By the end of this month, the Foreign Intelligence Surveillance Court is expected to issue what could be the most important order in its 35-year hidden history, ruling on a motion filed by the ACLU that asks the court to publish all of its prior opinions evaluating the meaning, scope and constitutionality of Section 215 of the Patriot Act.
Codified as part of the omnibus Foreign Intelligence Surveillance Act, this is the law that empowers the FBI and the National Security Agency to obtain secret orders from the Foreign Intelligence Surveillance Court compelling third parties such as phone companies to produce “tangible things” such as individual phone activity records related to foreign intelligence or terrorism investigations. The orders are accompanied by admonitions forbidding disclosure of their existence.

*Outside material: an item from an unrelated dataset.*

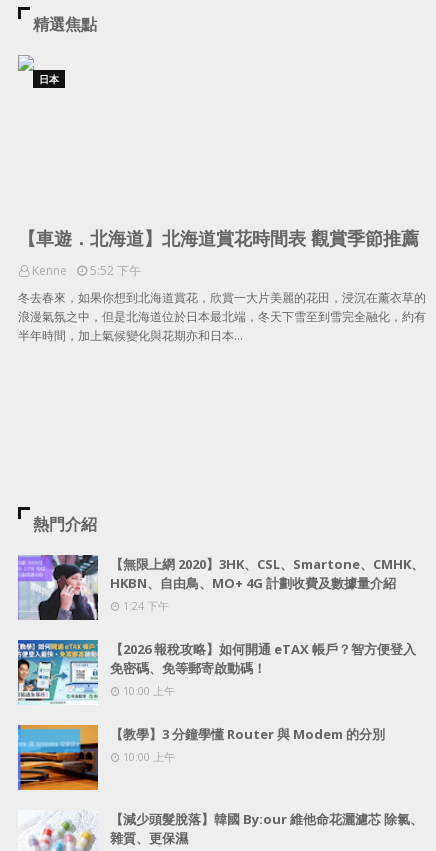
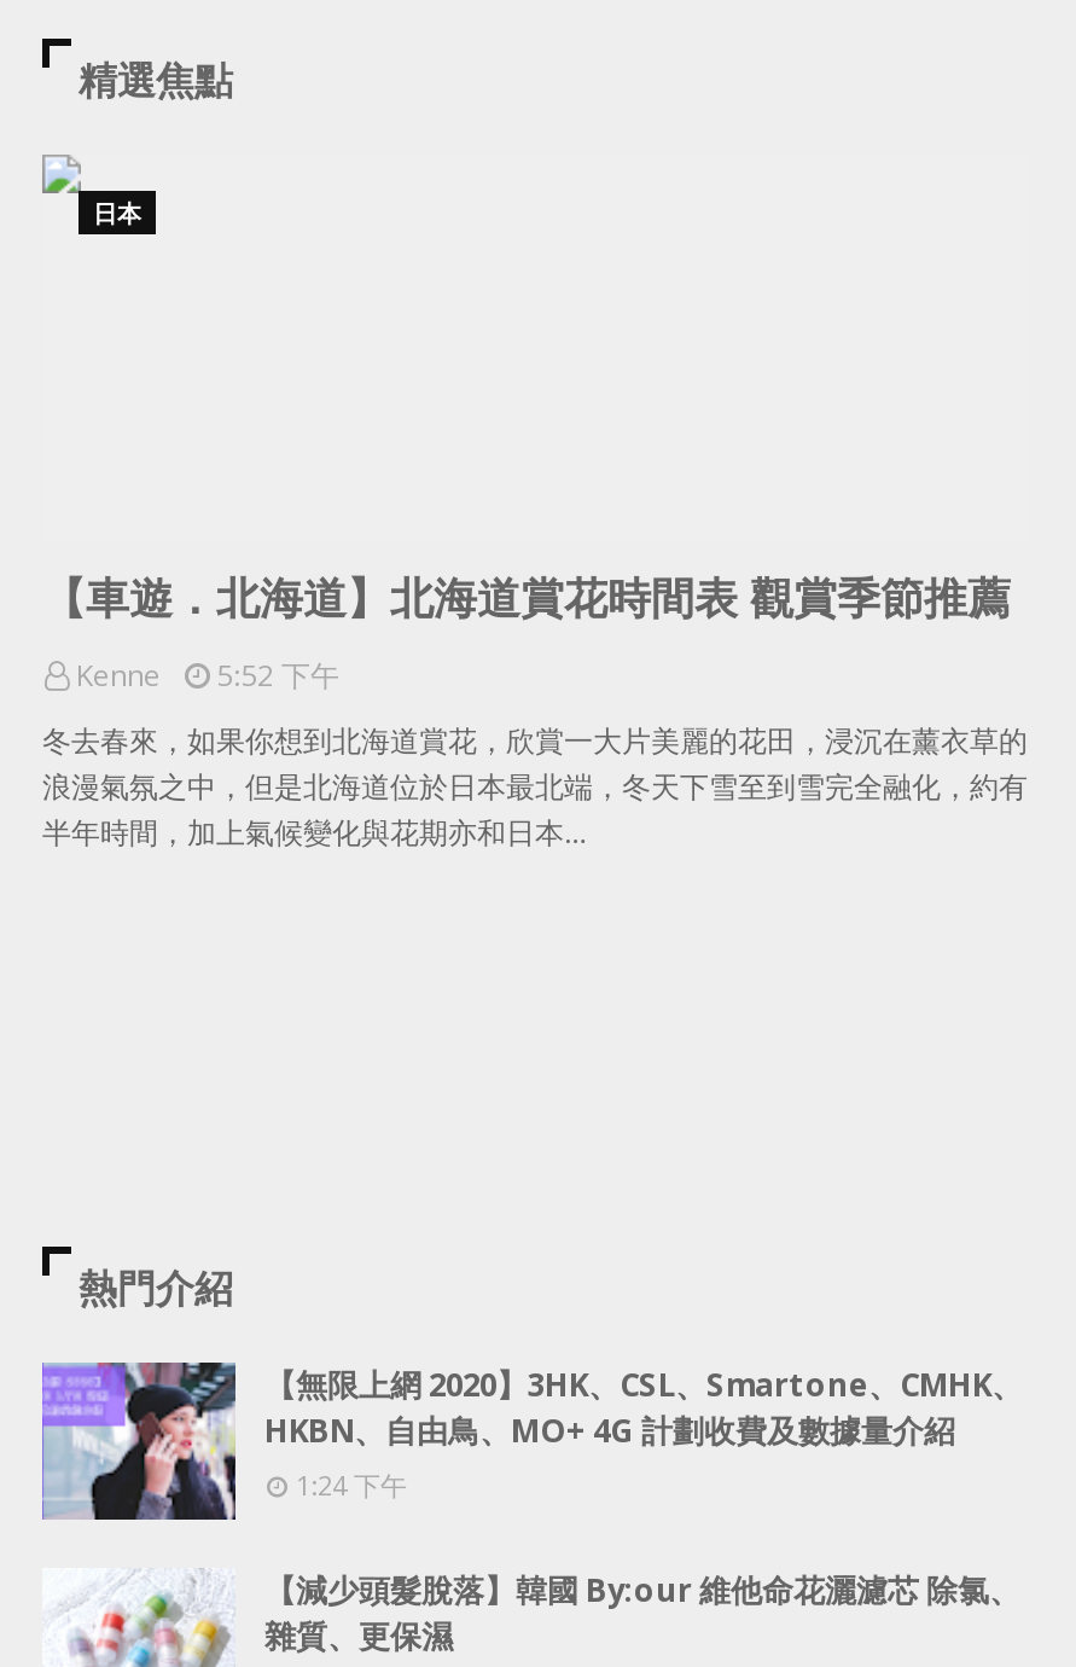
[17,639,416,764] [image] | 【2026 報稅攻略】如何開通 eTAX 帳戶？智方便登入 | 免密碼、免等郵寄啟動碼！ | 10:00 上午 | 【教學】3 分鐘學懂 Router 與 Modem 的分別 | 10:00 上午 -> none
[17,724,99,791] [image] -> none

The section served as the legal basis for the surveillance court order published in June by The Guardian that directed Verizon Business Services to produce on an ongoing daily basis “all call detail records or ‘telephony metadata’... for communications (i) between the United States and abroad; or (ii) wholly within the United States, including local telephone calls.”
So how will the surveillance court rule? If past practice is any indication, the motion will be denied in an order that is either kept under seal, worded very generally or heavily redacted for public consumption. From its inception through 2012, the court rejected a scant 40 government surveillance applications while approving nearly 34,000, virtually all of which have remained classified.